Task instructions:
Using the listing below, print the line containing "Liberation Mono, monospace", the line containing "Designer & 3D", and each line between them, exactly and nothing else. Pictures stay out of the print.

Material to process:
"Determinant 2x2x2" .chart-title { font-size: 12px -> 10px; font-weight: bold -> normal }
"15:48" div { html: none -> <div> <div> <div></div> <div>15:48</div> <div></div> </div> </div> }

==

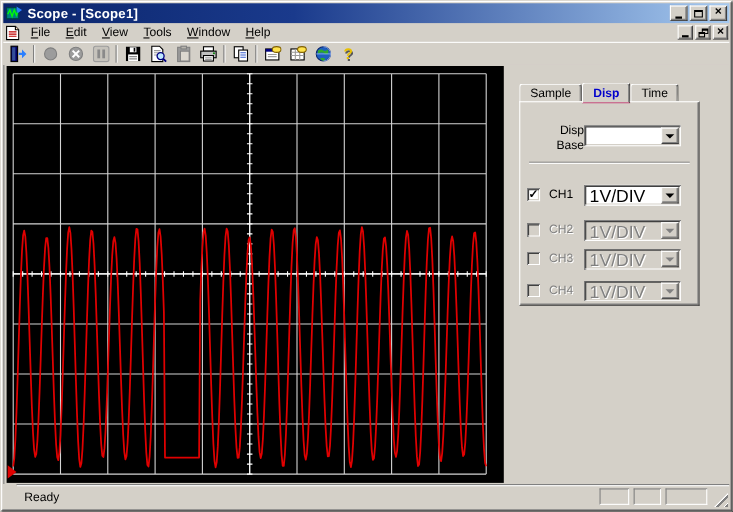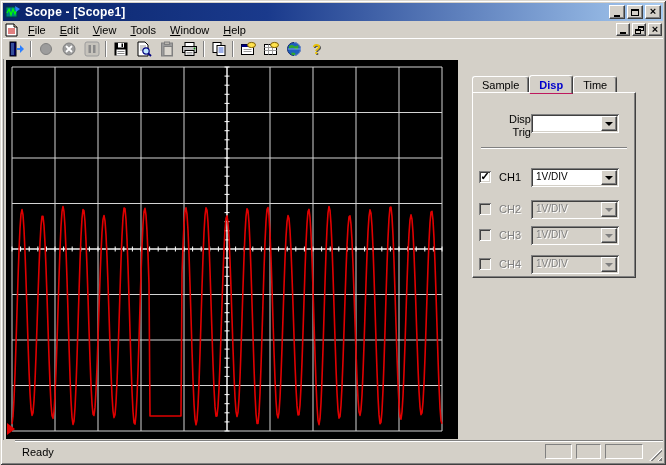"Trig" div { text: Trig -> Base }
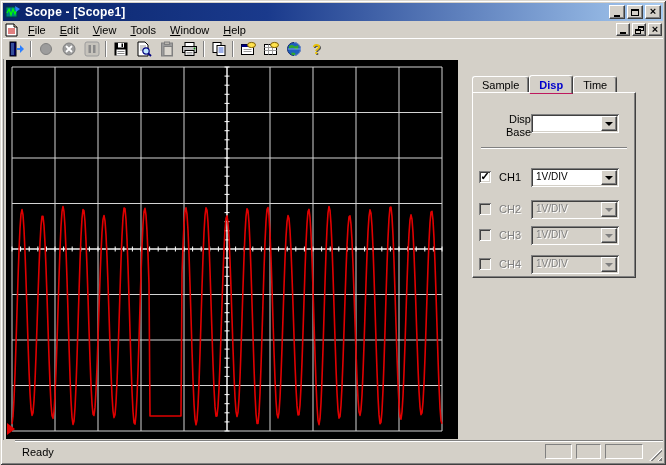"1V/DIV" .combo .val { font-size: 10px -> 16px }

--

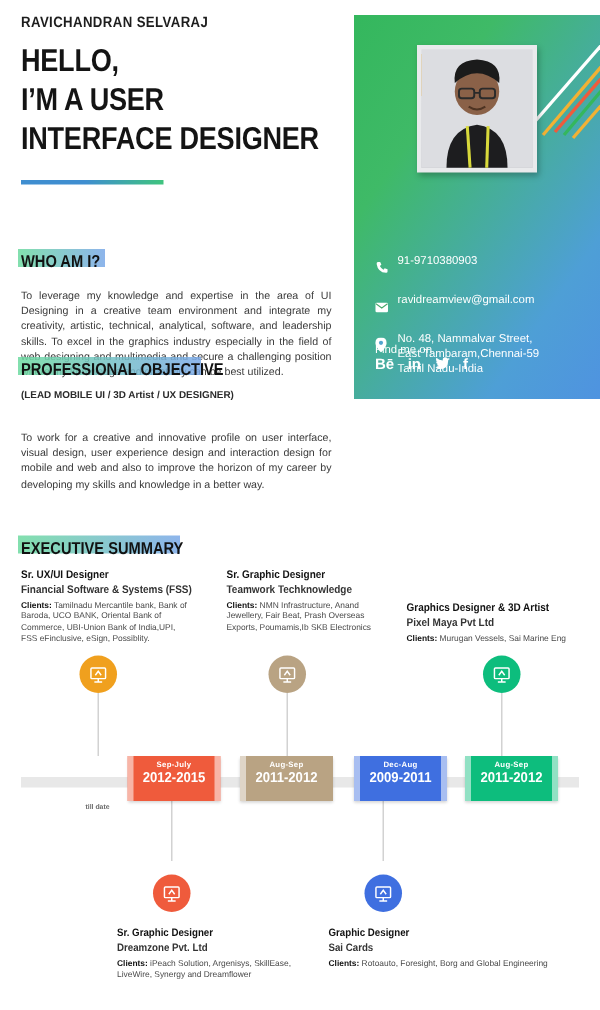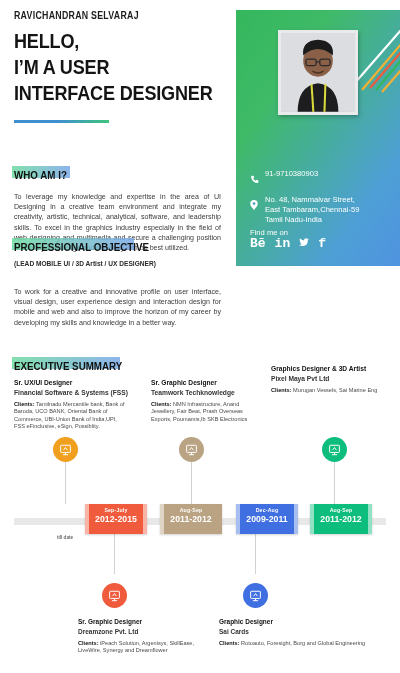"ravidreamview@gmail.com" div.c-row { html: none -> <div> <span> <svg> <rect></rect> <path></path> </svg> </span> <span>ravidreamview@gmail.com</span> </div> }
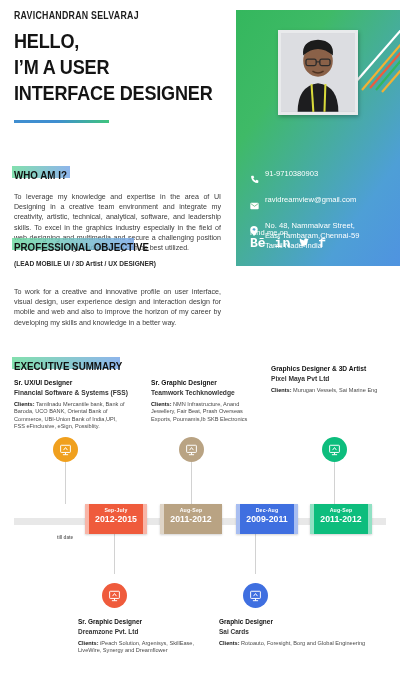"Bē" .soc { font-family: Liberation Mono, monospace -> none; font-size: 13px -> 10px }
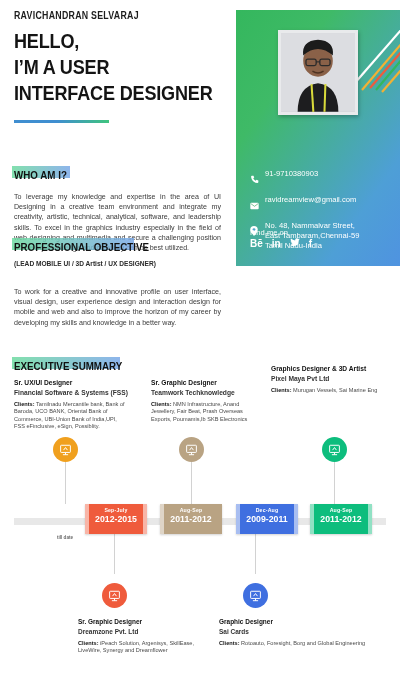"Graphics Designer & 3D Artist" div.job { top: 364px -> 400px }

Your solution:
"Bē" .soc { font-family: Liberation Mono, monospace -> none; font-size: 13px -> 10px }
"Graphics Designer & 3D Artist" div.job { top: 364px -> 400px }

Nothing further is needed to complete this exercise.